[svn.haxx.se] · SVN Dev · SVN Users · SVN Org · TSVN Dev · TSVN Users · Subclipse Dev · Subclipse Users · this month's index

Re: diff-optimizations-tokens branch: I think I'm going to abandon it

From: Johan Corveleyn <jcorvel_at_gmail.com>
Date: Thu, 2 Dec 2010 14:59:23 +0100

On Thu, Dec 2, 2010 at 6:43 AM, Daniel Shahaf <d.s_at_daniel.shahaf.name> wrote:
> [ finally getting back to this mail; having slept on it, etc. ]
>
> Johan Corveleyn wrote on Wed, Dec 01, 2010 at 13:34:48 +0100:
>> On Wed, Dec 1, 2010 at 11:44 AM, Daniel Shahaf <d.s_at_daniel.shahaf.name> wrote:
>> > Johan Corveleyn wrote on Wed, Dec 01, 2010 at 10:05:29 +0100:
>> >> On Wed, Dec 1, 2010 at 3:38 AM, Daniel Shahaf <d.s_at_daniel.shahaf.name> wrote:
>> >> > Johan Corveleyn wrote on Wed, Dec 01, 2010 at 00:25:27 +0100:
>> >> >> I am now considering to abandon the tokens-approach, for the following reasons:
>> >> > ...
>> >> >> So, unless someone can convince me otherwise, I'm probably going to
>> >> >> stop with the token approach. Because of 2), I don't think it's worth
>> >> >> it to spend the effort needed for 1), especially because the
>> >> >> byte-based approach already works.
>> >> >>
>> >> >
>> >> > In other words, you're saying that the token-based approach: (b) won't be
>> >> > as fast as the bytes-based approach can be, and (a) requires much effort
>> >> > to be spent on implementing the reverse reading of tokens?  (i.e.,
>> >> > a backwards gets())
>> >>
>> >> Yes.
>> >>
>> >> The reverse reading is quite hard (in the diff_file.c case) because of
>> >> the chunked reading of files. A line may be split by a "chunk
>> >> boundary" (it may even be split in the middle of an eol sequence
>> >> (between \r and \n), and it all still needs to be
>> >> canonicalized/normalized correctly (that's why we'll also need a
>> >> reverse normalization function). The current forward get_next_token
>> >> does this very well, and the reverse should be analogous, but I just
>> >> find it hard to reason about, and to get it implemented correctly.

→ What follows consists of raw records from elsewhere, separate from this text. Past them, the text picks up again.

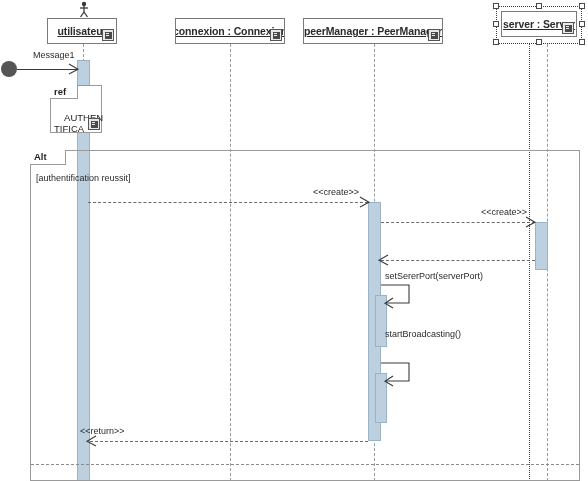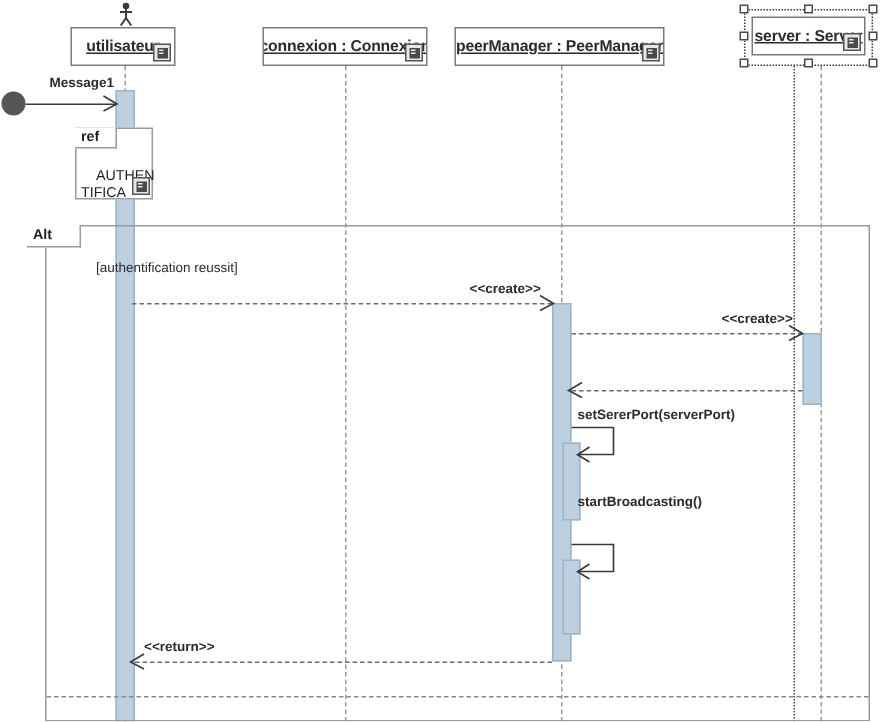"Message1" .msg-label { font-weight: bold -> none }
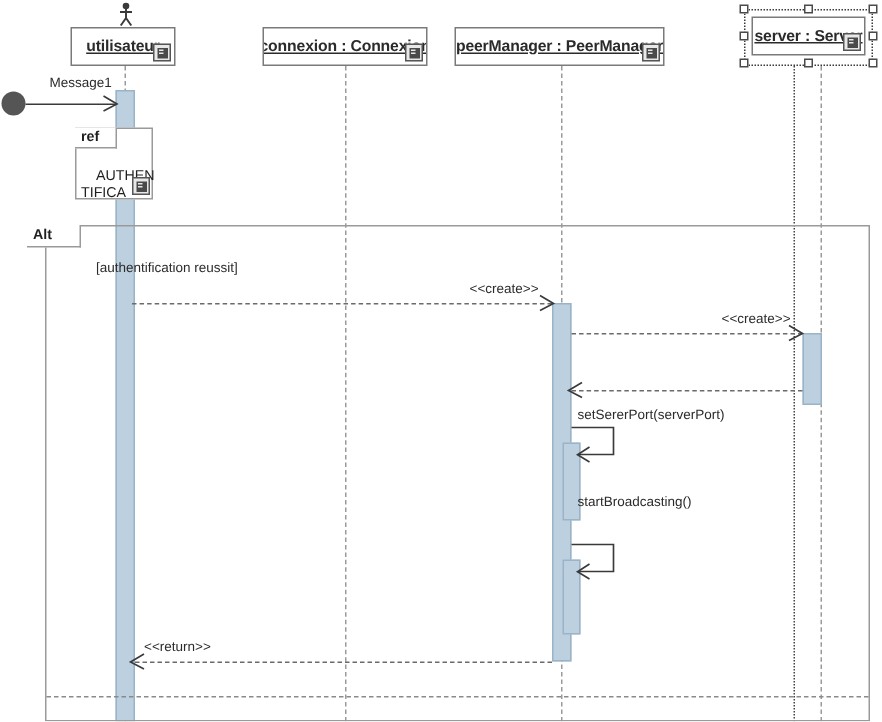"Alt" div.frag-tab { left: 18px -> 30px }
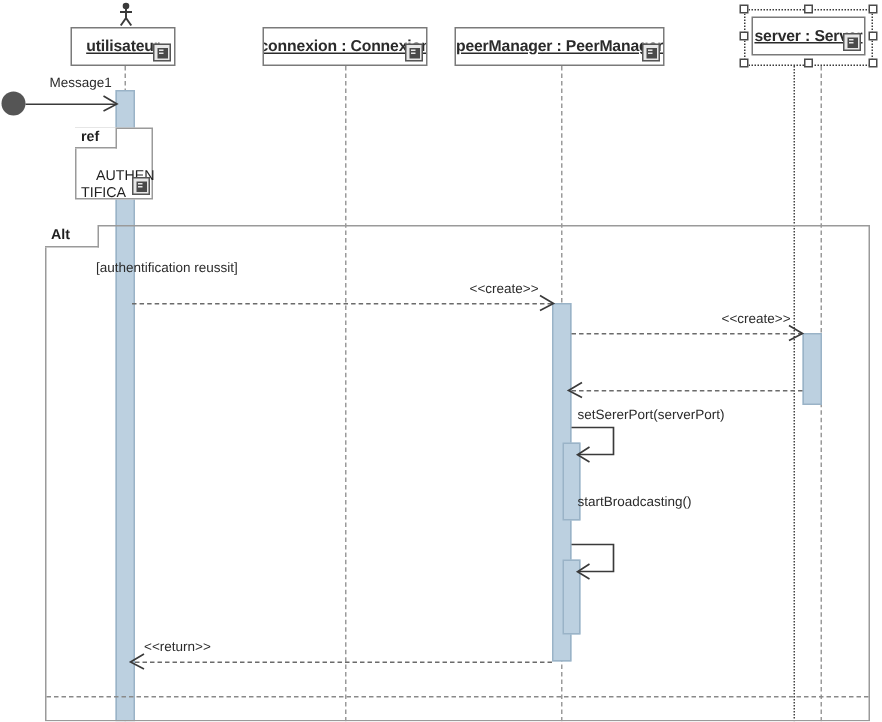"[authentification reussit]" .frag-guard { margin-left: 28px -> none }
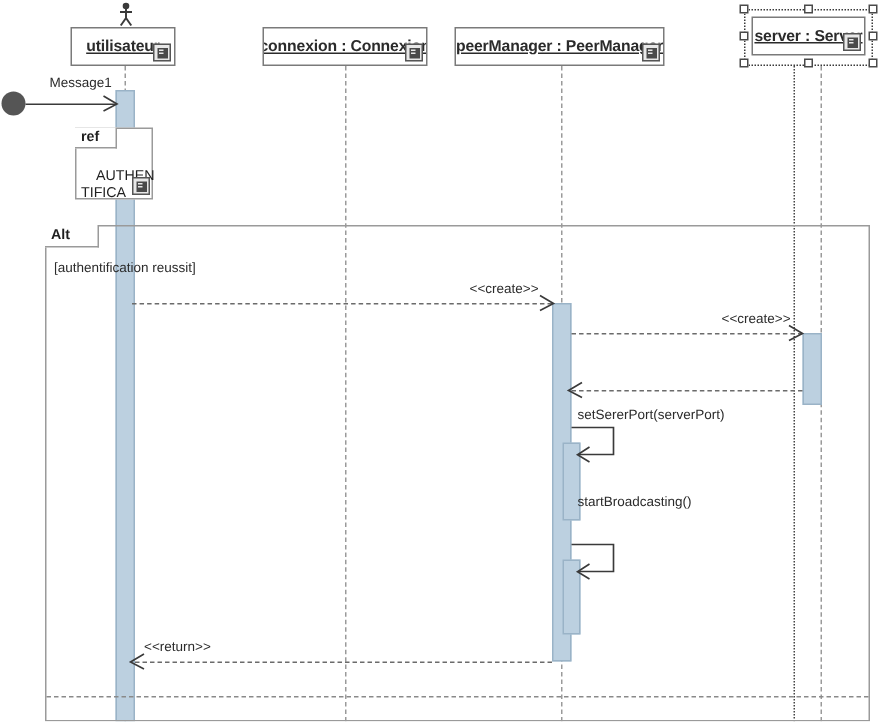"<<return>>" div.msg-label { left: 96px -> 80px }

It
>> >> will take me a lot of time, and with a high probability of introducing
>> >> subtle bugs for special edge cases.
>> >>
>> >
>> > OK, so a reverse get_next_token() could be tricky to implement.  But,
>> > worse, won't having it mean that implementors of svn_diff_fns_t can't
>> > have streamy access to their source?  Since they would be required to
>> > provide sometimes a token from the start and sometimes a token from the
>> > end...
>> >
>> > Well, it's not streamy in our usual sense of the word, but it's
>> > "double-streamy" (no one requests the middle byte until either all
>> > bytes before or all bytes after it were transmitted already)
>>
>> Oooh, I hadn't considered other implementors besides the internal
>> diff_memory.c and diff_file.c.
>
> Just to clarify: diff_file.c and diff_memory.c are the only implementors
> of svn_diff_fns_t in the core code, correct?

Yes.

>> You're right, that would impose
>> additional constraints on other implementors. I don't know if being
>> non-streamy (or less streamy anyway) would be problem ...
>>
>
> We should have asked this before, but:
>
> Do we know who are the other implementors / typical use-cases of
> svn_diff_fns_t?

Yeah, was wondering about this too. Are there in fact other
implementors? Maybe plugins for IDE's or something? How could we find
out? How "public" is this API in fact?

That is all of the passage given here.